You have to see the rubbish she will hand in to teachers to be marked. Messy, badly written with lots of spelling mistakes. Doesn't care if it's late.
I know it's lack of maturity but I didn't mature until I was about 19!
If I step back she will fail and if I micro manage she will excel. It's worse than being a tiger mom as I'm not even just encouraging, I basically doing it all. I'm riding shotgun! It's crazy I know but doesn't understand her lazy ass ways will impact her future massively.

Helpmyself · 16/01/2020 17:29

It helps to know I’m not alone in the riding shotgun thing @otto2011

Most of my friends think it’s ridiculous but their kids are motivated to do well and just get on with it.

TheHumansAreDefinitelyDead · 16/01/2020 17:35

The best way to motivate my DS was by really looking at what his dream job would be (robotics or some kind if engineering) and then looking at what grades he’d need at A level, and then look what GCSEs he’d need.
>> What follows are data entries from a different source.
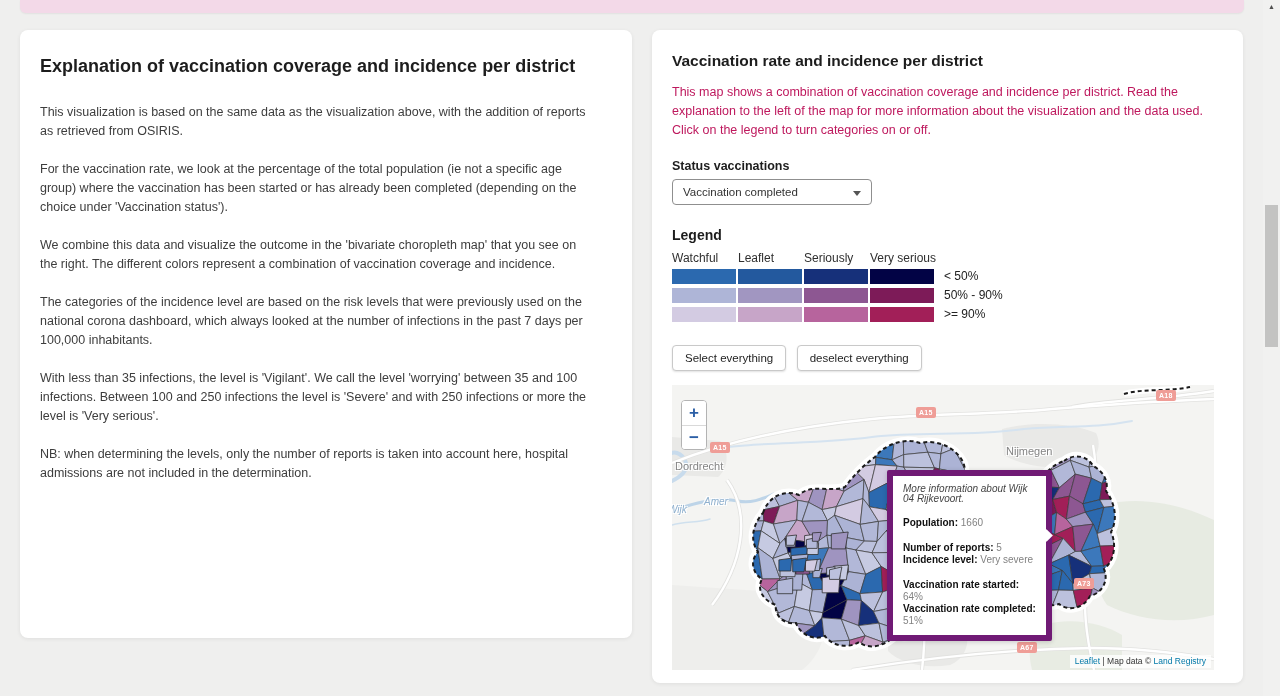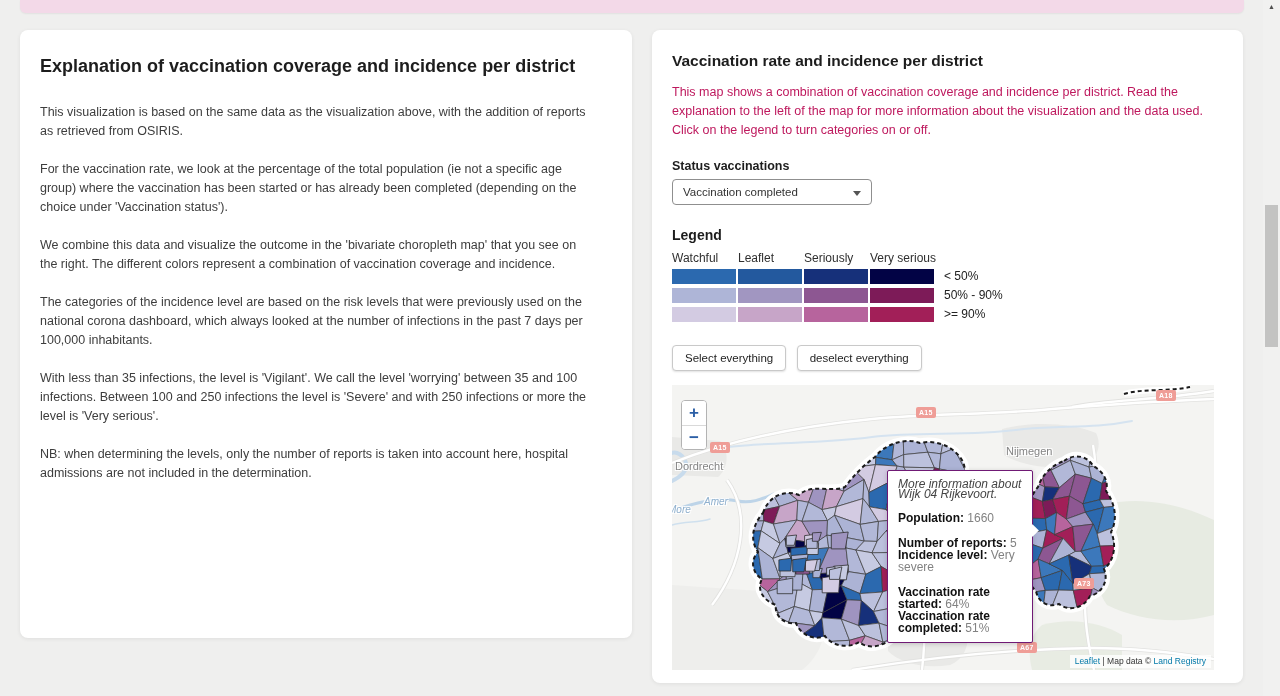--- a/index.html
+++ b/index.html
@@ -98,10 +98,10 @@
   .zbtn + .zbtn { border-top:1px solid #d9d9d9; }
 
   .map-tooltip {
-    position:absolute; z-index:4; left:215px; top:85px; width:146px;
-    background:#fff; border:1px solid #701a75; border-radius:2px;
+    position:absolute; z-index:4; left:215px; top:85px; width:165px;
+    background:#fff; border:6px solid #701a75; border-radius:2px;
     box-shadow:0 1px 5px rgba(0,0,0,.18);
-    padding:8px 10px 8px 10px; font-size:12px; color:#111;
+    padding:8px 10px 8px 10px; font-size:10px; color:#111;
   }
   .map-tooltip::after {
     content:''; position:absolute; right:-5px; top:55px; width:9px; height:9px;

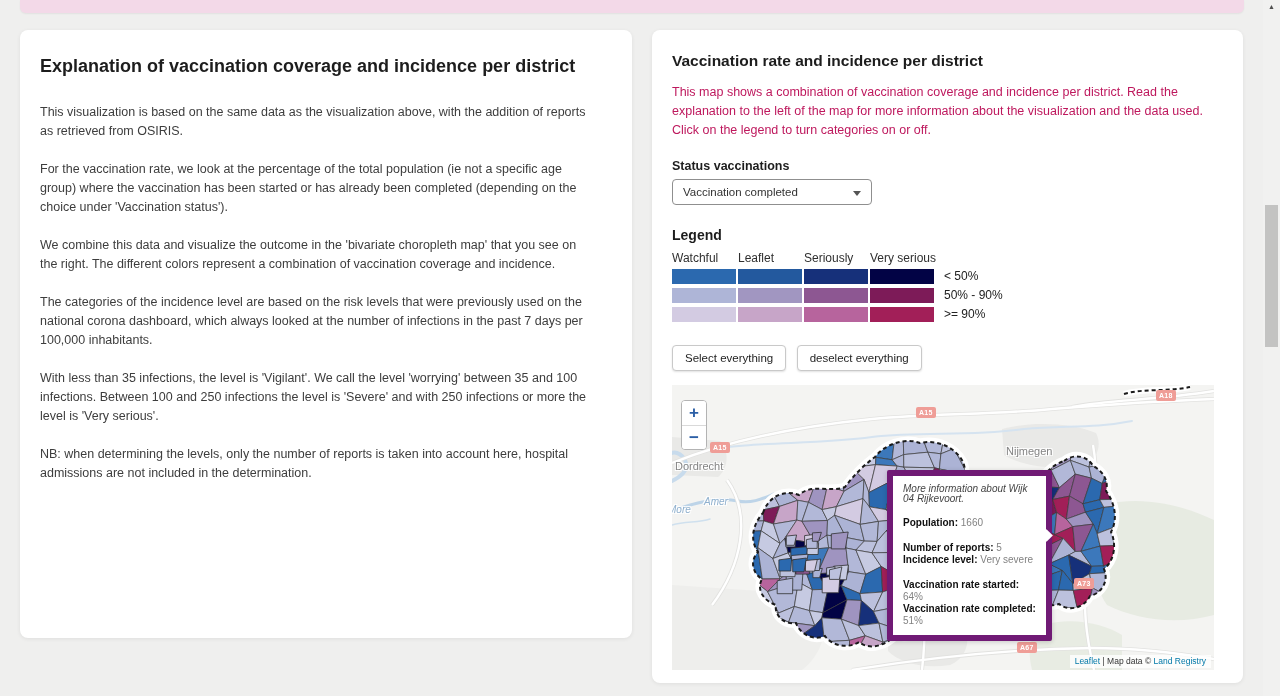--- a/index.html
+++ b/index.html
@@ -548,7 +548,7 @@
     <span class="map-label" style="left:289px;top:224px;">Helmond</span>
 
     <span class="water-label" style="left:32px;top:111px;">Amer</span>
-    <span class="water-label" style="left:-4px;top:119px;">More</span>
+    <span class="water-label" style="left:-4px;top:119px;">Wijk</span>
 
     <span class="badge" style="left:38px;top:57px;">A15</span>
     <span class="badge" style="left:244px;top:22px;">A15</span>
He is dyslexic and never reads, can’t spell, yet scraped a 7 for English, because he knew that you need at least a 5/6 in English even to do physics, where we are.

Motivation from within works better than parent pressure.
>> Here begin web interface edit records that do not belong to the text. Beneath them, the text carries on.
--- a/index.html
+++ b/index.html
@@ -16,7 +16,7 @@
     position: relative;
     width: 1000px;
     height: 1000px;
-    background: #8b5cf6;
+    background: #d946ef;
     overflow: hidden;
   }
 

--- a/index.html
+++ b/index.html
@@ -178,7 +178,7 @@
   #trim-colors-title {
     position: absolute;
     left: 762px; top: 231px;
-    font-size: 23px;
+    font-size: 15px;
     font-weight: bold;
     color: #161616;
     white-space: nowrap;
With DS2 this strategy is not working so well Grin he wants to join the army and has figured out that you can do that without a levels or even GCSEs...

No one solution fits all, but try not to freak out.

DS found online tools like a Seneca much more useful than little cards

Miljea · 16/01/2020 20:09

God, it's so hard, isn't it? Watching bright (enough) DC achieve 'average'.

But, at the end of the day, motivation often trumps ability. Sadly (but not for the 'not so academically inclined, but driven' - best of luck to them!).

I have a good friend who finally washed her hands of 'Oh, that D was almost a C!' - when her DS was 17. He got a D. Because he didn't revise.

You can't make them revise. You can provide a quiet space. You can talk through techniques, like Pomodoro. You can keep an Open Door Policy to them wanting back up/help/explanation. But you cannot actually make them revise (as in 'the process that cements knowledge in preparation for testing').

Some are all over this at 10 (cf the SW London privates 11+ thread Shock). Others pick it up along the way. That might be 14, or 18. Or 19, with my DS1... Whereas my DS2, barely an issue. On top of it all, Quite driven, but, non-easily-measurable qualities, as his direction is Graphic Design.

Sadly, some will never grasp that and will live a lifetime of anger about (their own) missed opportunity.

I think it's good to know you did what you could.

I am a bit harsh, but realistic to my two. I say 'I will never see you homeless' (which I can do because neither demonstrate psychopathic or severe MH issues traits. Thank god). But 'We won't be here for ever (we're 58/60 this year!). We can't carry on financing you for ever. This house was the 'school catchment' house. You're 18/20, now. Plan for your futures'.

But I get that a 14/15 year old won't hear this!

Helpmyself · 16/01/2020 21:22

Part of our issue is DS isn’t motivated by anything. Has no career aspirations beyond ‘something to do with football’ and so I don’t really have any carrots to dangle! I will look into Seneca and Pomodoro too.

namechangenumber2 · 16/01/2020 21:26

We have the same issue @Helpmyself . My DS has no idea what he wants to do when he's an adult, so he has nothing to aim for. All he knows is he would hate teaching, that's it! He won't talk about it either which is a pain..

VirginiaCreeper · 17/01/2020 13:49

It's very much easier with a child who has an ambition career wise. Mine never did. In fact DC2 who graduated with a science first from a top uni last summer still doesn't really know what they want to do long term.
Parents with motivated DC have no idea how hard it is to cajole and coax the idle.
I stand by what I said above, and as others have said, I think it's good to know you did what you could. I could never stand by and watch them fail as a "lesson".